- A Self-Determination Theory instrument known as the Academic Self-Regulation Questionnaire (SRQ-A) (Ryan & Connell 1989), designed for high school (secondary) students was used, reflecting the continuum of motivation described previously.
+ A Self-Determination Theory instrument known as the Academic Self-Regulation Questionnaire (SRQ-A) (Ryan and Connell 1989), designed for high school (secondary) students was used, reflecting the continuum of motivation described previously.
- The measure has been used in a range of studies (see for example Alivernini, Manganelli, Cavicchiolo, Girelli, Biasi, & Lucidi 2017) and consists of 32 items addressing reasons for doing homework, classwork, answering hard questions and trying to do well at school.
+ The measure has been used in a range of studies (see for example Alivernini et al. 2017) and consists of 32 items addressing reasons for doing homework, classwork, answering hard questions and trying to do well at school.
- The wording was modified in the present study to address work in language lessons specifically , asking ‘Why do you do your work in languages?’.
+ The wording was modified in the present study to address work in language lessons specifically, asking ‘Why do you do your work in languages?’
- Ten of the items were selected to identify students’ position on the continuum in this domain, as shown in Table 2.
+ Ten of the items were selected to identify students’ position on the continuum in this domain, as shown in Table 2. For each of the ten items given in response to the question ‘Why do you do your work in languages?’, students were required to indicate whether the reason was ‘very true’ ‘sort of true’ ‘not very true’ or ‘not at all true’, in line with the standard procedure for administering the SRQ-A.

________________

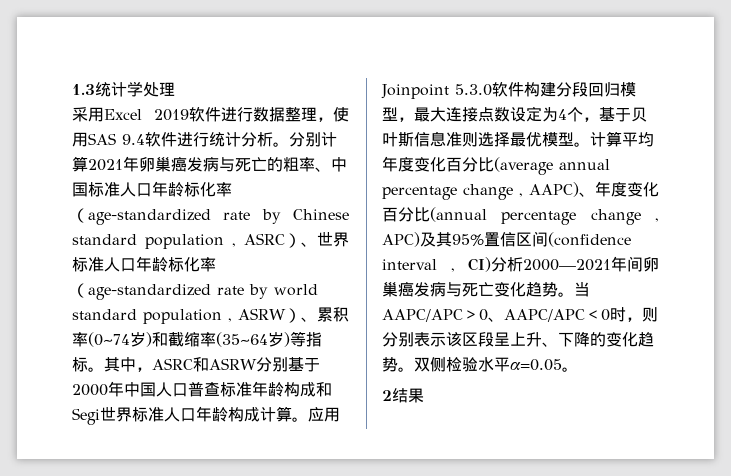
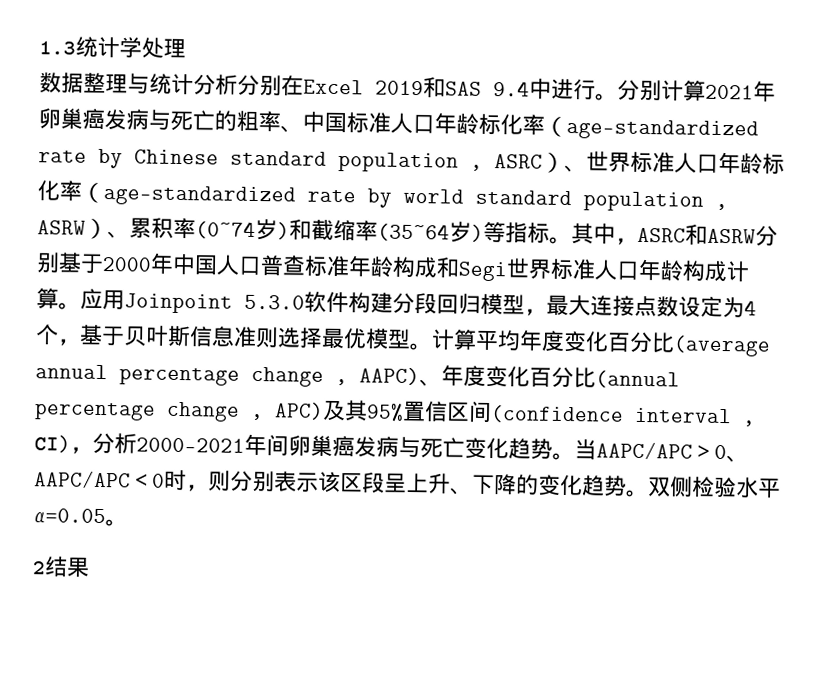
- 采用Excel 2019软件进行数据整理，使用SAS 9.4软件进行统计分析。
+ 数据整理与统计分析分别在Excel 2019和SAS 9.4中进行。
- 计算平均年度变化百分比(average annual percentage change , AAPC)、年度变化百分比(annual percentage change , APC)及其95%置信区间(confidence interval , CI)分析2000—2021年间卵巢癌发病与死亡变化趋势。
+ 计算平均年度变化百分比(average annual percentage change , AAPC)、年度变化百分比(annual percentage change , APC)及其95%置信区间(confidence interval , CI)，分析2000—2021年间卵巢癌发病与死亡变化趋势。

________________

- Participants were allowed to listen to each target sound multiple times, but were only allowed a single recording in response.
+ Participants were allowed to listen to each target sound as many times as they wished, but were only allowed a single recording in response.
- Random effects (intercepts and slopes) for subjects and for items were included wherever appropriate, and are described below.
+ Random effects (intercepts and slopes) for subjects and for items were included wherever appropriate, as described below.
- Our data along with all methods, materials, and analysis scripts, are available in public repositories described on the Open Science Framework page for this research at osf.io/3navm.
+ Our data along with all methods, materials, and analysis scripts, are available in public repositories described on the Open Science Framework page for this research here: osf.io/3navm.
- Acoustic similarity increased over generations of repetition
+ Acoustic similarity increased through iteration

________________

» Required work:
Both the line containing "research here: osf.io/3navm." and the line containing "increased through iteration" belong in the answer. Print them and every line above that falls between them exactly, and no others.

» Output of the task:
+ Our data along with all methods, materials, and analysis scripts, are available in public repositories described on the Open Science Framework page for this research here: osf.io/3navm.
- Acoustic similarity increased over generations of repetition
+ Acoustic similarity increased through iteration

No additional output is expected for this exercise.